The input is a FASTA file. The output of your program is to the standard out
in the following format:
AAA 0.0510
AAC 0.0111
Each line is two columns separated by a single whitespace. The first column is
the three letter, and the second column is the frequency. Use rounding to keep
four digits after the decimal points. Lines must be ordered alphabetically.
Things you can and should assume (in developing program and test cases): - Input file size does not exceed 100M bytes. (This isn’t true in reality, but just assumed for sake of simplicity.)
- The file sizes in the test cases you submit should not exceed 10K bytes. However, the TA will also create test cases with larger files to test your program.
- The file has at least one non-empty sequence.
- If a 3-mer has a frequency of 0, it is still included in the output and the frequency is 0.0000.
What to submit?
You should login to your student.cs account and submit your assignment
electronically. You are encouraged to submit multiple draft versions earlier
than the deadline to ensure the final submission is smooth. Only your latest
submission before the deadline will be marked. Your submission should be in a
directory a1/ that contains the following subdirectories and files:
- A subdirectory src/.
All your source codes should be in this directory. Do not include the compiled
files with the source code. - A make file “makefile”.
We will use the command “make makefile” under the directory assn1/ to compile
your program. This should compile your program and generate either an
executable or a jar file in an out/ directory under assn1/. Note that out
directory should not exist in your submission, and is automated generated by
make. - A shell script “run.sh” to run the program.
After make, the “./run.sh inputfile” command should run your program and print
results to the standard output. - A test cases directory test/.
* a. 10 test cases. Each case includes two files x.in and x.out, where x is the number from 0 to 9.
* b. A readme file readme.txt explaining what problem each test case was designed to test against. When your test case is strangely behaved, such as failing everybody’s program, the TA might need to look into the readme file to determine if that is a valid test case.
How do we mark?
We will use a script to
- cd assn1/
- make
- ./run.sh test/0.in > /tmp/tmpfile
- Then we’ll check if tmpfile’s result is the same as test/0.out.

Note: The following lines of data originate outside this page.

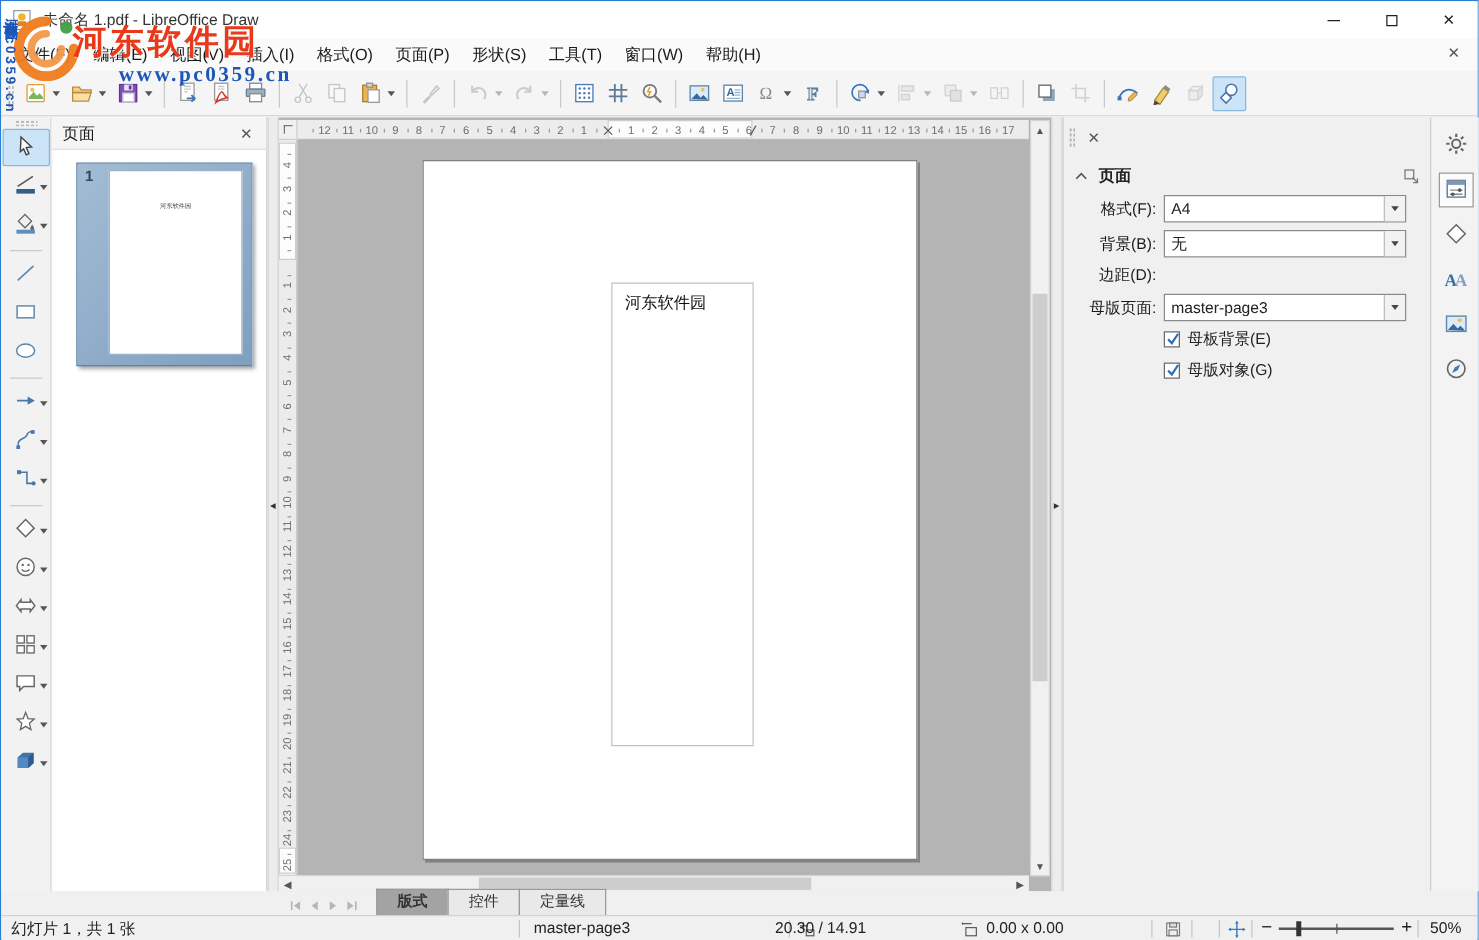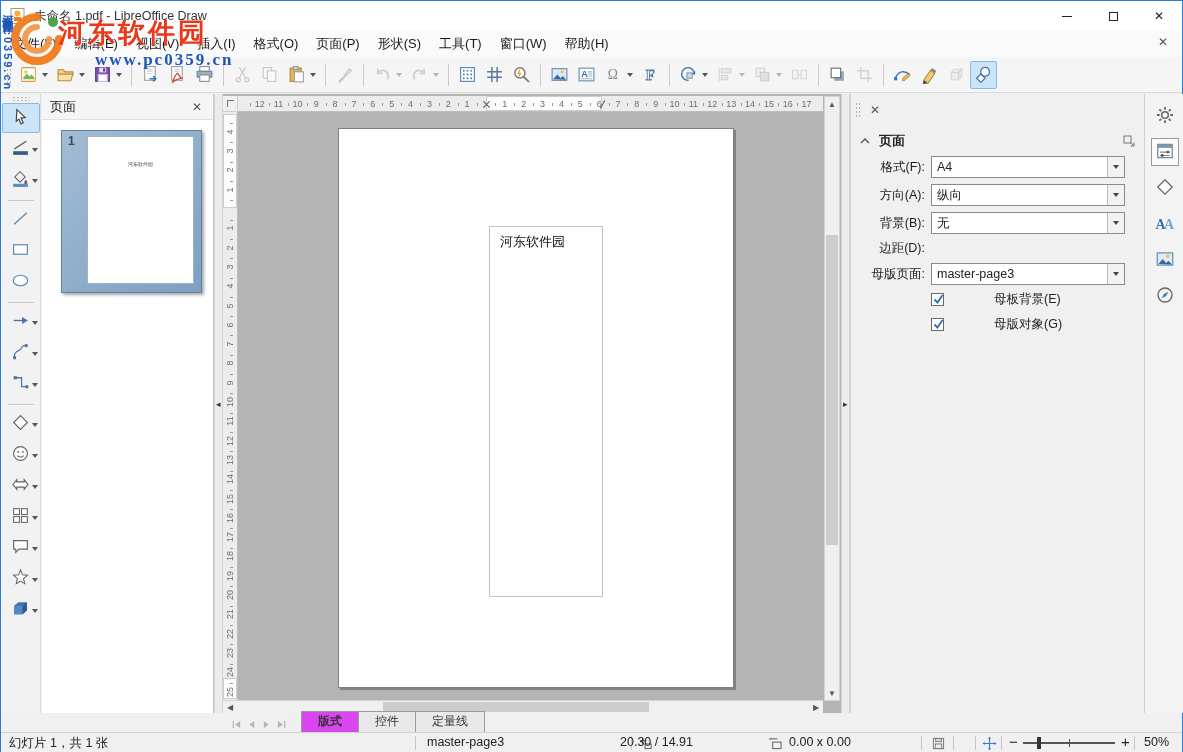"方向(A):" div.prow { html: <div> <span>方向(A):</span> <div> <span>纵向</span> <span> <i></i> </span> </div> </div> -> none }
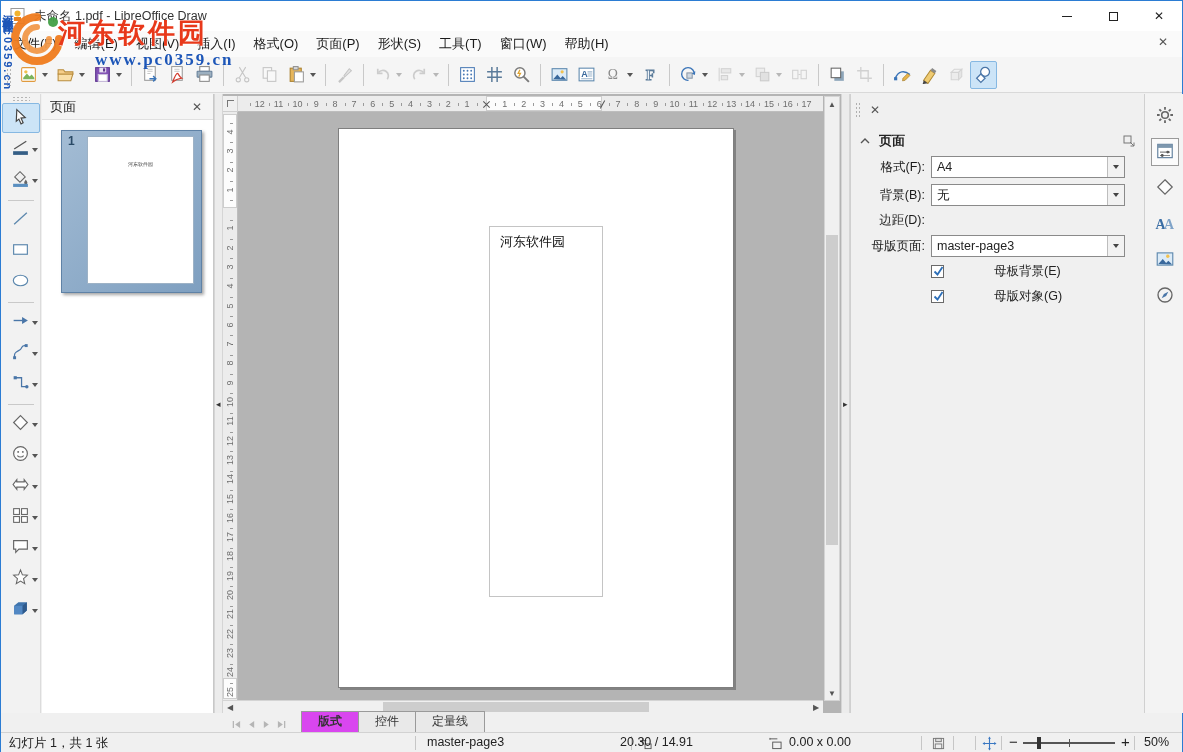"母板背景(E)" .cbrow { gap: 44px -> none }
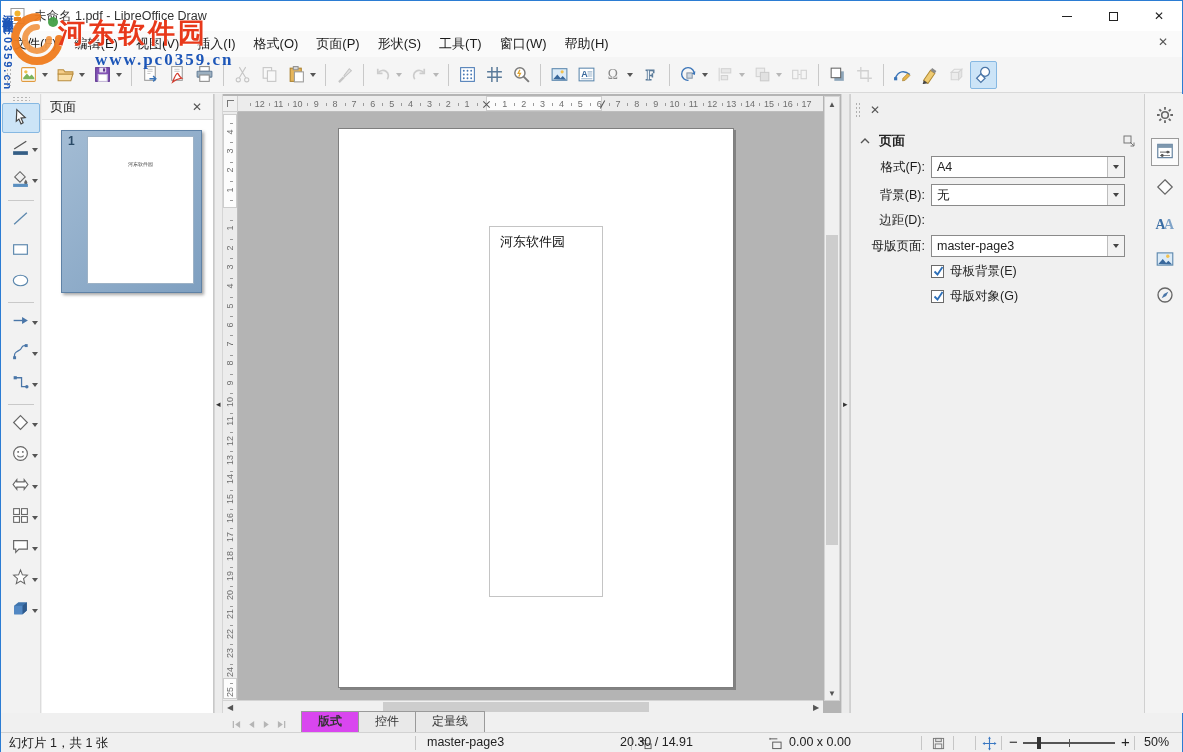"版式" .ltab.active { background: #d946ef -> #a3a3a3 }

- Step 3 and 4 are repeated for each of the test cases, including yours, the TA’s, and other students’ test cases.
The marks will be based on the test cases and the program. Different test
cases may demonstrate different patterns in failing programs. The following
explains this by showing one example with 6 test cases and 3 programs.
Although there are 6 test cases, there are two pairs that have the same
patterns: 2=5 and 1=4. So there are only 4 different test classes, with
patterns PPP, PFF, FPP, and FFP, respectively.
Suppose your test cases covers different test classes and fails different
students’ programs.
Moreover, your program passes test classes. Additionally, the TA determines
that of your test cases are invalid cases.
So, to maximize your marks, try to develop different and valid test cases that
fail other students’ programs, meanwhile, try to develop a bug-free program
that passes all the test cases.
Additional things you can play with
- There is a tendency that species that are more evolutionarily apart from each other have larger differences in their k-mer frequencies. Try a few species (such as human, mouse, fruit fly, and yeast), and see if this is indeed true.
- Try to do a k-mer frequency for k>3 on a PC. For example, k=20. What problem will this create? How do you solve it?
These additional things will not be marked but just to make you feel good
while programming for the assignment.